### YOUR GOAL
Scan the data below for lines holding the word "phone", and copy each line found.

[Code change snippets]
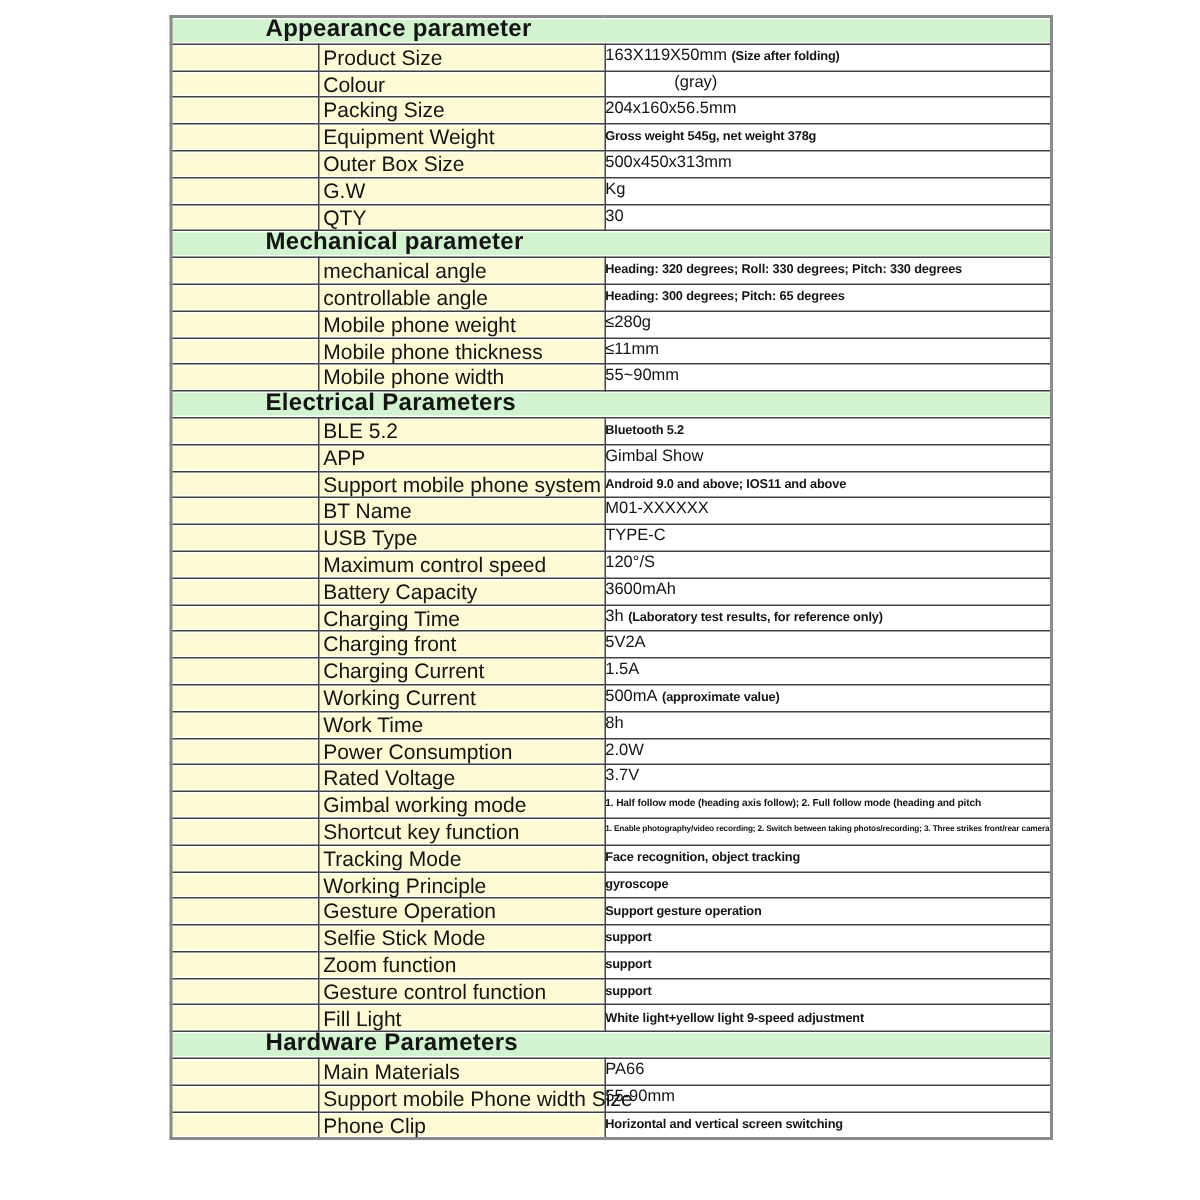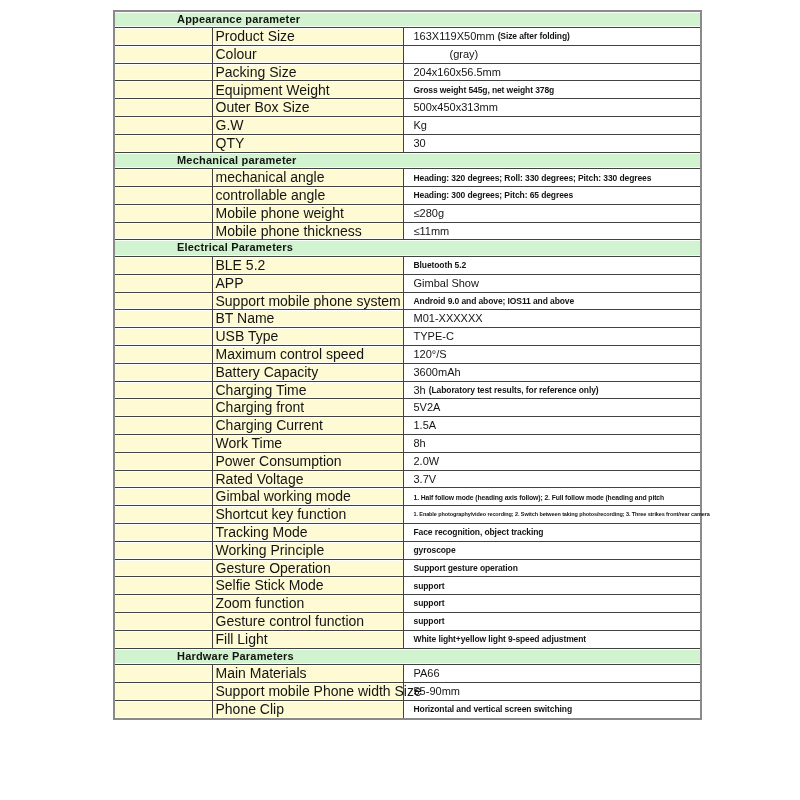--- a/index.html
+++ b/index.html
@@ -34,7 +34,7 @@
   tr.section-row td{
     background:var(--green);
     font-weight:bold;
-    font-size:11px;
+    font-size:16px;
     padding-left:62px;
     letter-spacing:.2px;
     box-shadow:inset 0 1px 0 rgba(255,255,255,.85), inset 0 -1px 0 rgba(255,255,255,.85);

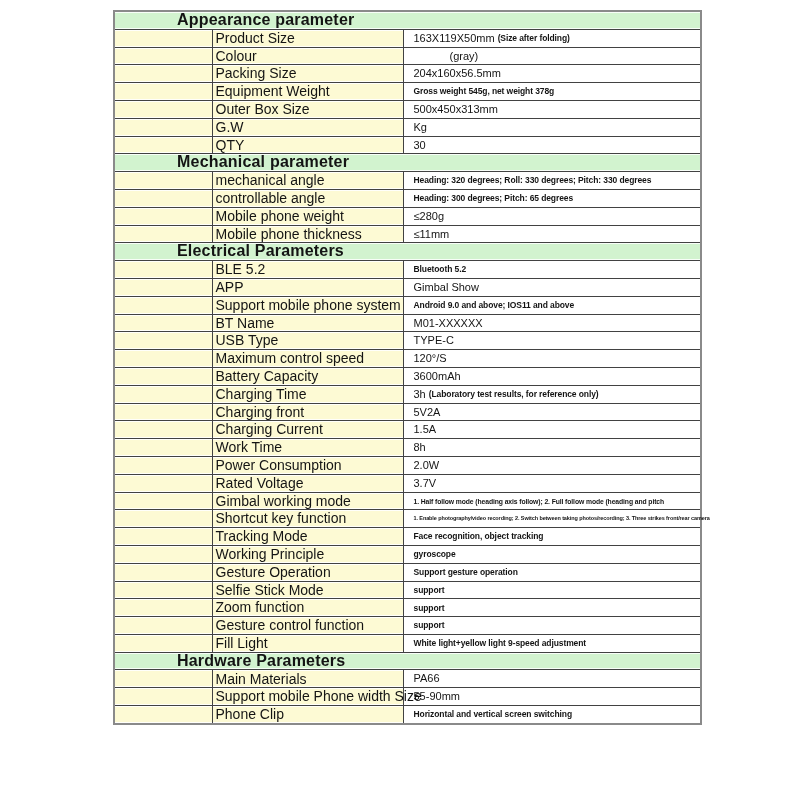--- a/index.html
+++ b/index.html
@@ -44,7 +44,7 @@
     box-shadow:inset 0 1px 0 rgba(255,255,255,.9), inset 0 -1px 0 rgba(255,255,255,.9);
   }
   td.label{font-size:14px;padding-left:3px;white-space:nowrap;}
-  td.value{background:#ffffff;padding-left:10px;white-space:nowrap;}
+  td.value{background:#ffffff;padding-left:0;white-space:nowrap;}
   td.value.indent{padding-left:46px;}
   .v{display:inline-block;vertical-align:middle;}
   .v-lg{font-size:11px;}

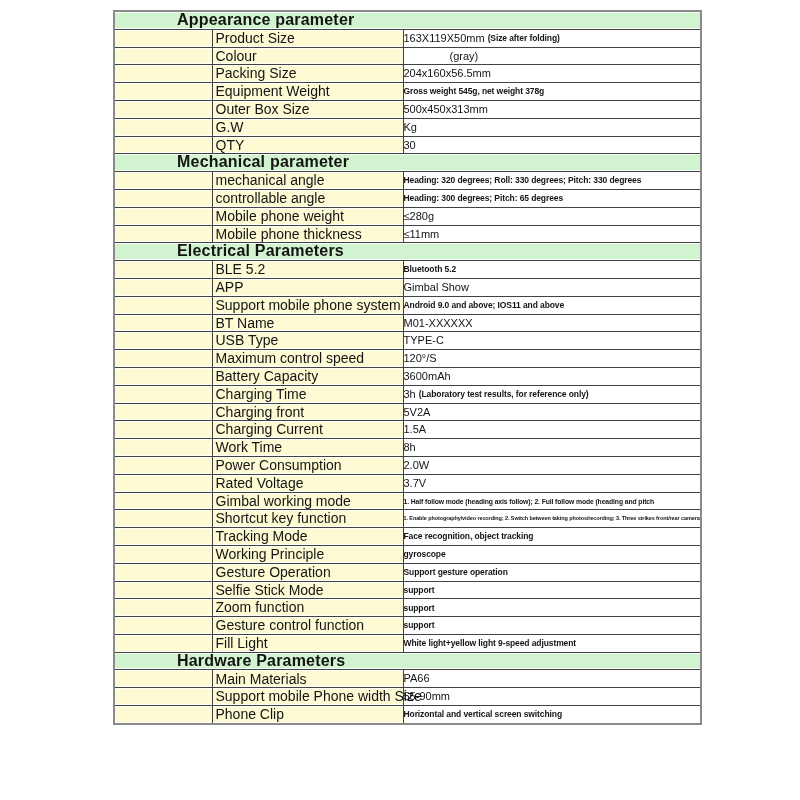--- a/index.html
+++ b/index.html
@@ -125,6 +125,11 @@
           <td class="label">Mobile phone thickness</td>
           <td class="value"><span class="v v-lg">≤11mm</span></td>
         </tr>
+        <tr>
+          <td class="spacer"></td>
+          <td class="label">Mobile phone width</td>
+          <td class="value"><span class="v v-lg">55~90mm</span></td>
+        </tr>
         <tr class="section-row">
           <td colspan="3">Electrical Parameters</td>
         </tr>

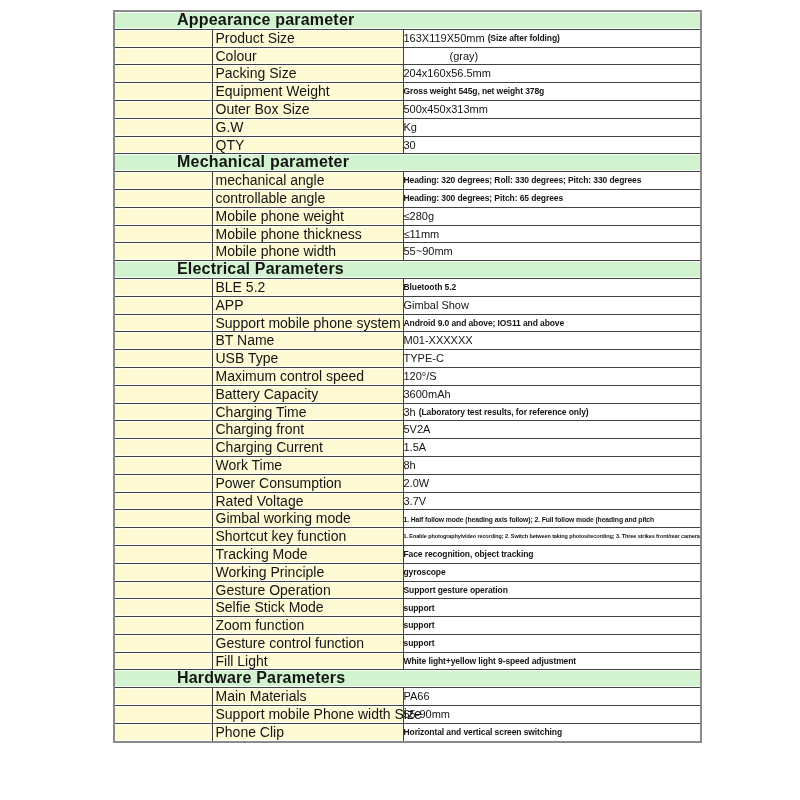--- a/index.html
+++ b/index.html
@@ -185,6 +185,11 @@
         </tr>
         <tr>
           <td class="spacer"></td>
+          <td class="label">Working Current</td>
+          <td class="value"><span class="v v-lg">500mA</span><span class="v note">(approximate value)</span></td>
+        </tr>
+        <tr>
+          <td class="spacer"></td>
           <td class="label">Work Time</td>
           <td class="value"><span class="v v-lg">8h</span></td>
         </tr>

### RESULT
           <td class="label">Mobile phone thickness</td>
+          <td class="label">Mobile phone width</td>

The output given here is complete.